PDA

View Full Version : AMD Updates Errata Spec



JumpingJack
02-25-2008, 07:24 PM
http://www.amd.com/us-en/assets/content_type/white_papers_and_tech_docs/41322.pdf

Published today....

Errata 298 is now documented, kudo's to Justapost for figuring it all out.... there was some initial ambiguity in how the fix was working was it 298 or 254, but they share the MSR fix for one entry.

Errata 319 is a good one to know, I was going bonkers why my Phenom would idle below room temperature.



The internal thermal sensor used for CurTmp (F3xA4[31:21]), hardware thermal control (HTC), software thermal control (STC), and the sideband temperature sensor interface (SB-TSI) may reportinconsistent values.

Potential Effect on System

HTC, STC and SB-TSI do not provide reliable thermal protection. This does not affect THERMTRIP.

NOTE: This will not affect the processor, it will not hit a thermal runaway condition... PROCHOT will still trip with the external sensor control.

informal
02-26-2008, 02:01 AM
Release date Sept. 2007 :confused: .No errata #309 in it,at least not in the file i DLed from the link Jack gave :shrug:

KTE
02-26-2008, 02:42 AM
Thanks Jack. The link is not working for the updated guide. ;)

There are many erratas, a simple reader of guides will see this.

I mentioned the temp. issue maybe a week back, it was in the 3.16 revision guide which software developers already have for a while. Some Phenoms are known to report inconsistent and inaccurate values, a user only needs to be honest and do basic testing to find out (such as measure your 10W TDP NB temperature compared to 95W TDP Phenom).

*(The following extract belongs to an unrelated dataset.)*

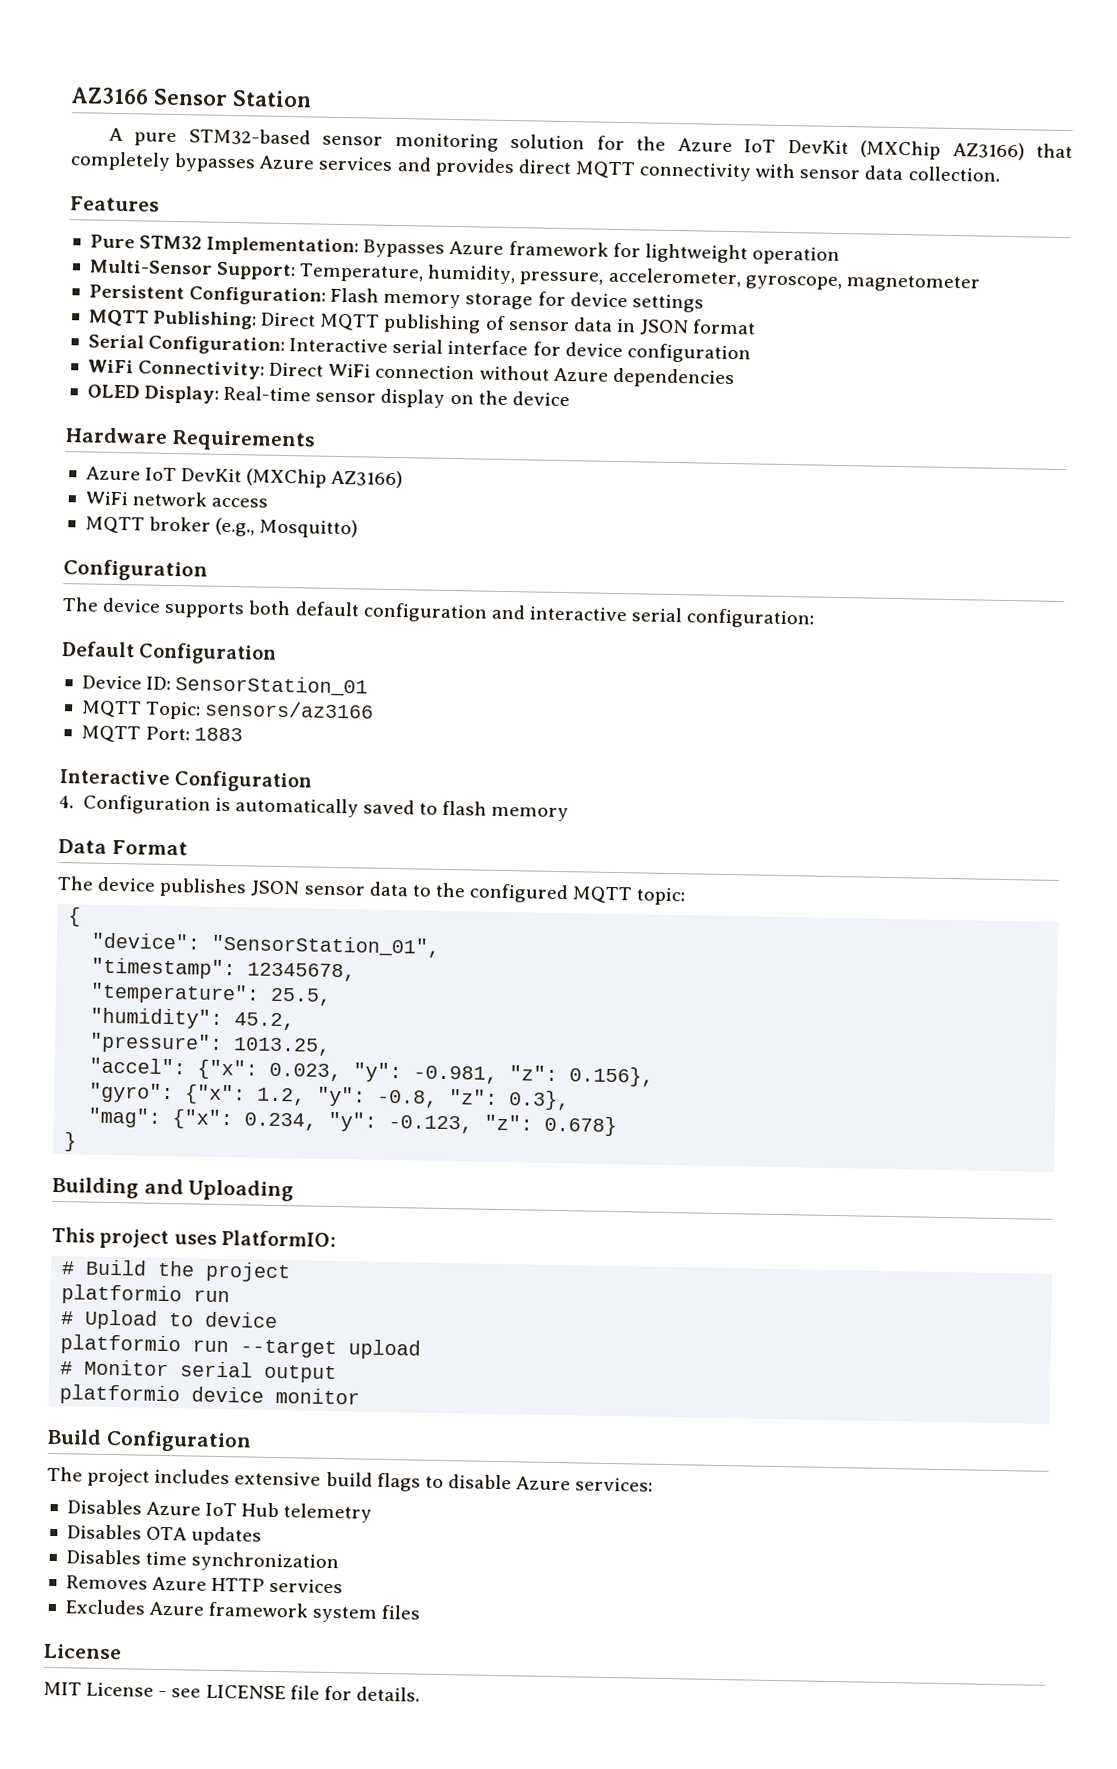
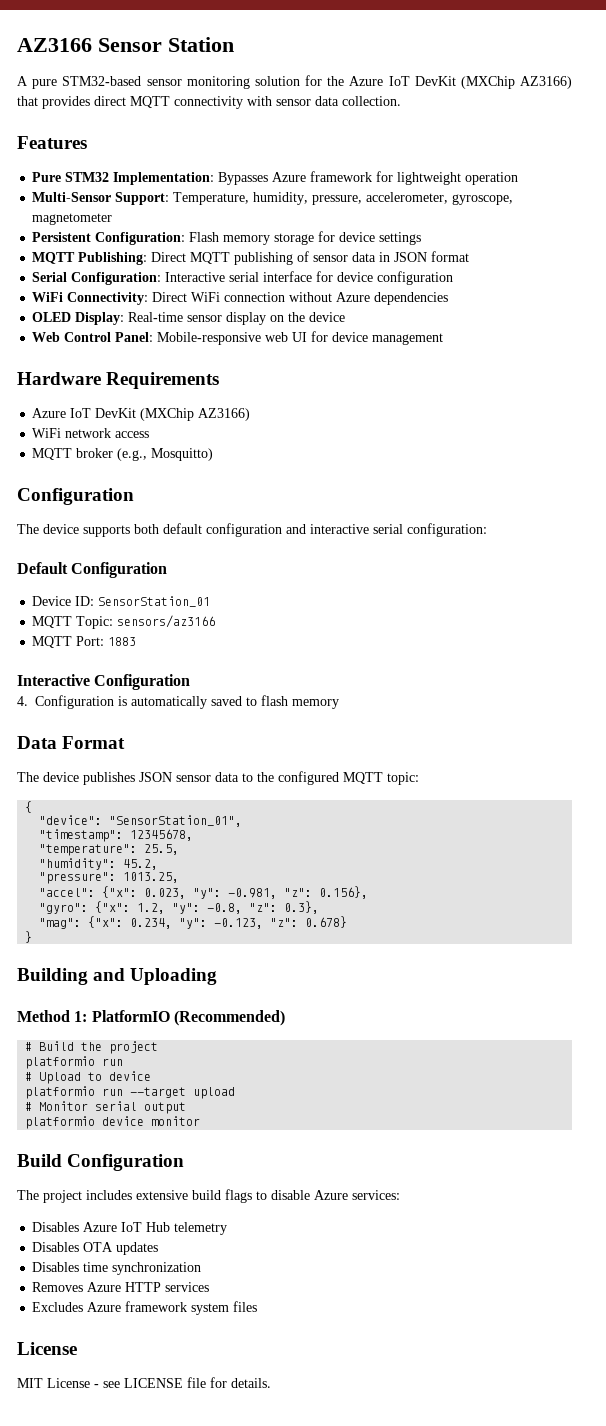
- A pure STM32-based sensor monitoring solution for the Azure IoT DevKit (MXChip AZ3166) that completely bypasses Azure services and provides direct MQTT connectivity with sensor data collection.
+ A pure STM32-based sensor monitoring solution for the Azure IoT DevKit (MXChip AZ3166) that provides direct MQTT connectivity with sensor data collection.
+ Web Control Panel: Mobile-responsive web UI for device management
- This project uses PlatformIO:
+ Method 1: PlatformIO (Recommended)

As I said, I know from AMD that if you throw 1.45V on a stock Phenom CPU on air, it will not be actually idling below 40C at 20C heatsink ambients, not a chance.

The new BIOSes and AOD was working on fixing these the last I knew.

justapost
02-26-2008, 04:02 AM
http://www.amd.com/us-en/assets/content_type/white_papers_and_tech_docs/41322.pdf

Published today....

Looks like AMD changed the index page but not the revision guide. :)


Errata 298 is now documented, kudo's to Justapost for figuring it all out.... there was some initial ambiguity in how the fix was working was it 298 or 254, but they share the MSR fix for one entry.
I wonder why 298 became so public, 254 was known long before and disabling the tlv cache is required since then.
Can be 254 occures much more seldom than 298. However both have nothing todo with virtualisation as far as i understand the errata descriptions.

KTE
02-26-2008, 05:00 AM
They have another major errata they need to fix. Their RD790 clock generator has major problems.

justapost
02-26-2008, 05:20 AM
They have another major errata they need to fix. Their RD790 clock generator has major problems.
What type of problem? Do you have a source for it? :rolleyes:

KTE
02-26-2008, 05:25 AM
I have the experience and the evidence. Look at everyones posts around the web, look at guys claiming crazy speeds, look at my latest post in MSI thread. ;)

JumpingJack
02-26-2008, 05:36 PM
Release date Sept. 2007 :confused: .No errata #309 in it,at least not in the file i DLed from the link Jack gave :shrug:

Wow... they pulled and put the old one up.... it was fresh was fresh for a while, they rev.ed it 3.16 and dated it 2/25
http://www.amd.com/us-en/Processors/TechnicalResources/0,,30_182_739_15343,00.html you can see the HTM label here..

My cache files still had a copy so when I click on it on my main rig, it is still 3.16, just saved it will email it to you if you want.

Errata always contains useful info, not sure why they changed it..

EDIT: I just tried the link again, and it appears the right rev.


Jack

JumpingJack
02-26-2008, 07:43 PM
Can be 254 occures much more seldom than 298. However both have nothing todo with virtualisation as far as i understand the errata descriptions.

That is what I read into them, though I have not tried to setup any VMs to test the 'bug', my experience has been that all these errata are irrelevant... I have not seen any issues over 6 weeks now.

I have been running F@H extensively on it, I have also been running all the futuremarks, sisandra. Over this time, only two hard locks -- one I convinced myself was graphics related, the card eventually went bad. The other was likely software related... it is hard to tell. But all in all, the system is rock solid stable.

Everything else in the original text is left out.